Setting RowKey in Azure Table Storage - azure

I am storing some logs in Azure Table Storage. I've identified the PartitionKey I should use. However, I'm having trouble determining what I should use for the RowKey. If I was using Sql Server, I would use an auto-incrementing integer. From what I can tell, having an auto-generated RowKey is not an option with Azure Table Storage. I'm fine using a GUID, however, everyone seems to warn against using a GUID. Yet, I'm not sure what I should be using.
Can anyone provide me a pointer for what I should use as the RowKey for storing log data? I've seen the following syntax (RowKey: {'_': '1'}), as shown below, but can't find out what it means:
var task = {
PartitionKey: {'_':'hometasks'},
RowKey: {'_': '1'}
};
Thanks!

There are many approaches you can take. One such approach would be to store date/time value in ticks as RowKey. This would help you in fetching logs data for a particular time range. Just remember that since RowKey is of String data type, you may want to pre-pad it with zeros so that all values are of same length. For example,
DateTime.UtcNow.Ticks.ToString("d20")
With this, you could take 2 approaches:
Store them in chronological order as shown in example above.
Store them in reverse chronological order. The advantage of this approach is that the latest entries will always be added on top of the table. So you could just query the table on PartitionKey and get top 'x' rows and they will be latest. You will do something like:
(DateTime.MaxValue.Ticks - DateTime.UtcNow.Ticks).ToString("d20")
You also mentioned in your comment that I expect the data sets to be quite large.. I hope you are not using a single PartitionKey. Because if number of records are quite large and all of them are put in same partition, the performance might be impacted.

Related

What is the best way of creating Partition key in azure table storage for storing sensor output data?

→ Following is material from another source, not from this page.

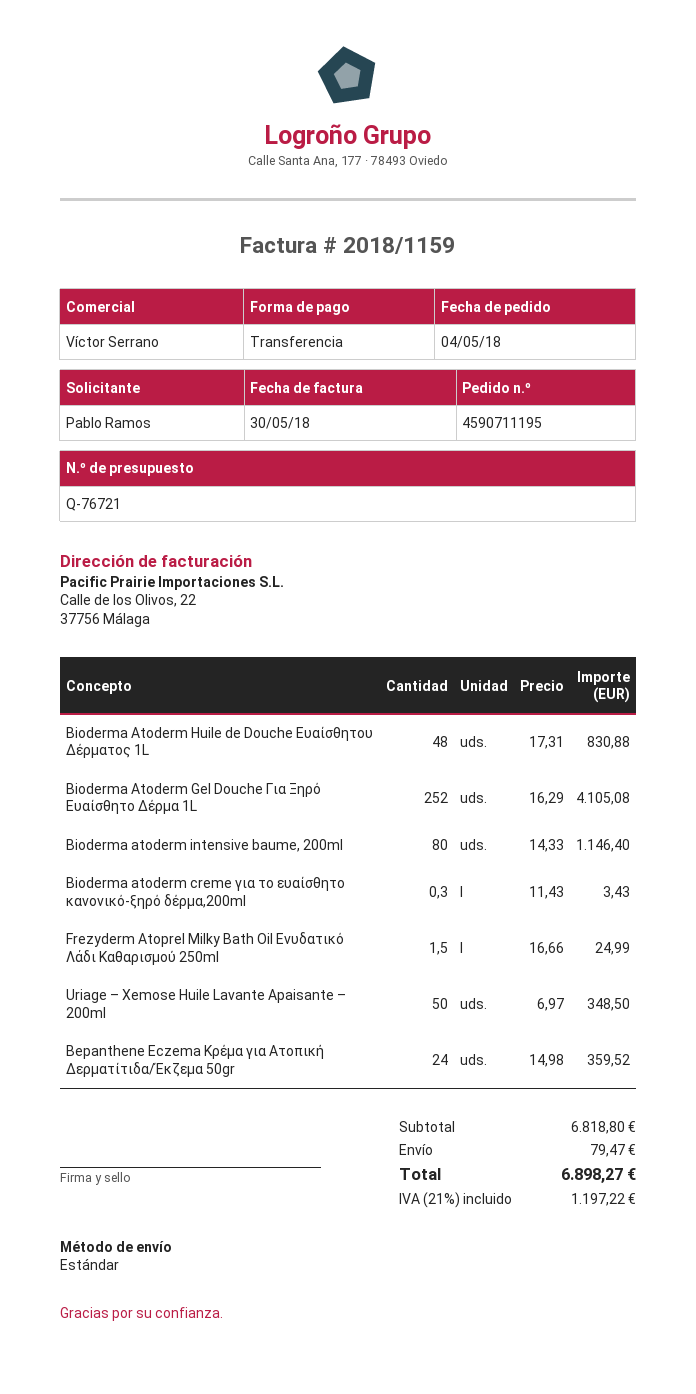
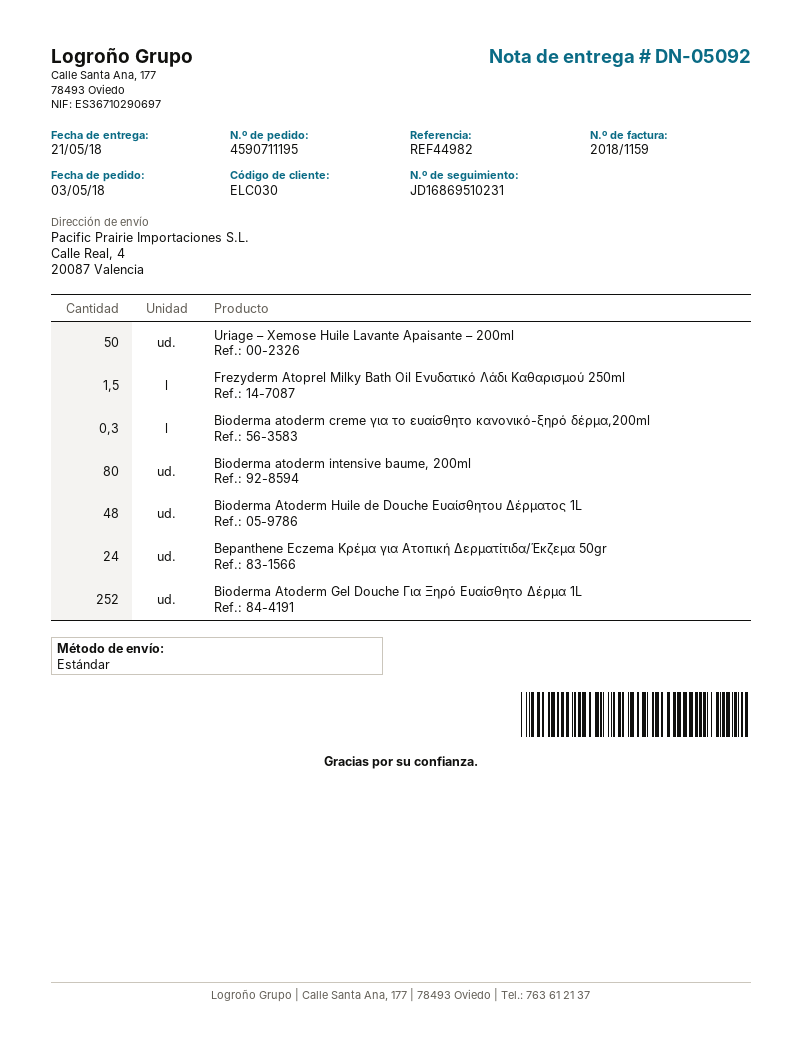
order date: 2018-05-04 -> 2018-05-03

I searched best practice for storing sensor output data in azure table storage but didn't get best answer. I am currently working on a project that consists of storing sensor data to azure table storage. Currently I am using partition key as Sensor ID . Every second I am storing the sensor outputs. About 100 sensors are currently using. So imagine large data is storing every day. So I am getting slow performance in my web application when i searched particular sensor data by date wise. Is there a better way to improve the performance of the web app? How about changing sensor id to date as partition key? Code is not important here. I need a logical solution.. May be this question will help lot of developers who are working on such scenario..
UPDATE
Each sensor provides a 10 different outputs and date which is the output datetime. So they are in a same row of each sensor id. And I am taking sensor data using Date range and Sensor id
Partition key - sensor id , RowKey - datetime , 10 output columns and output date
here is my code
var query = TableQuery.GenerateFilterCondition("PartitionKey", QueryComparisons.Equal, sensorID);
var dateFilter = TableQuery.CombineFilters(
TableQuery.GenerateFilterConditionForDate("outputdate", QueryComparisons.GreaterThanOrEqual, Convert.ToDateTime(from)),
TableOperators.And,
TableQuery.GenerateFilterConditionForDate("outputdate", QueryComparisons.LessThanOrEqual, Convert.ToDateTime(to))
);
query = TableQuery.CombineFilters(query, TableOperators.And, dateFilter);
var rangeQuery = new TableQuery<TotalizerTableEntity>().Where(query);
var entitys = table.ExecuteQuery(rangeQuery).OrderBy(j => j.date).ToList();
outputdate indicates output generated time. This is getting as datetime. All output have same output time.
First, I would highly recommend that you read Azure Storage Table Design Guide: Designing Scalable and Performant Tables. This will give you a lot of ideas about how to structure your data.
Now coming to your current implementation. What I am noticing is that you're including PartitionKey in your query (which is very good BTW) but then adding a non-indexed attribute (outputdate) in your query as well. This will result in what is known is Partition Scan. For larger tables, this will create a problem because your query will be scanning the entire partition for matching outputdate attribute.
You mentioned that you're storing datetime value is RowKey. Assuming the RowKey value matches with the value of output date, I would recommend using RowKey in your query instead of this non-indexed attribute. RowKey (along with PartitionKey) are the only two attributes that are indexed in a table, so the query will be comparatively much faster.
When saving date/time as RowKey, I would recommend converting it into ticks (DateTime.Ticks) and then saving that instead of simply converting the date/time value to string. If you're going with this approach, I would suggest prepending 0 in front of this ticks so that all values are of same length (doing something like DateTime.Ticks.ToString("d19")).
You can also save the RowKey as Reverse Ticks i.e. (DateTime.MaxValue.Ticks - DateTime.Ticks).ToString("d20"). This will ensure that all the latest entries get added to the top of the table instead of at the bottom. This will help in scenario where you are more interested in querying the latest records.
If you will always query for a particular sensor, it may not hurt to save data for each sensor in a separate table i.e. each sensor gets a separate table. This will free up one key for you. You can use date/time value (which you're currently storing as RowKey) as PartitionKey and can use some other value as RowKey. Furthermore, it will allow you to scale across storage accounts - data for some sensors will go in one storage account while the data for other sensors will go in other storage account. Somewhere you just need to save this relationship so that data reaches correct storage account/table.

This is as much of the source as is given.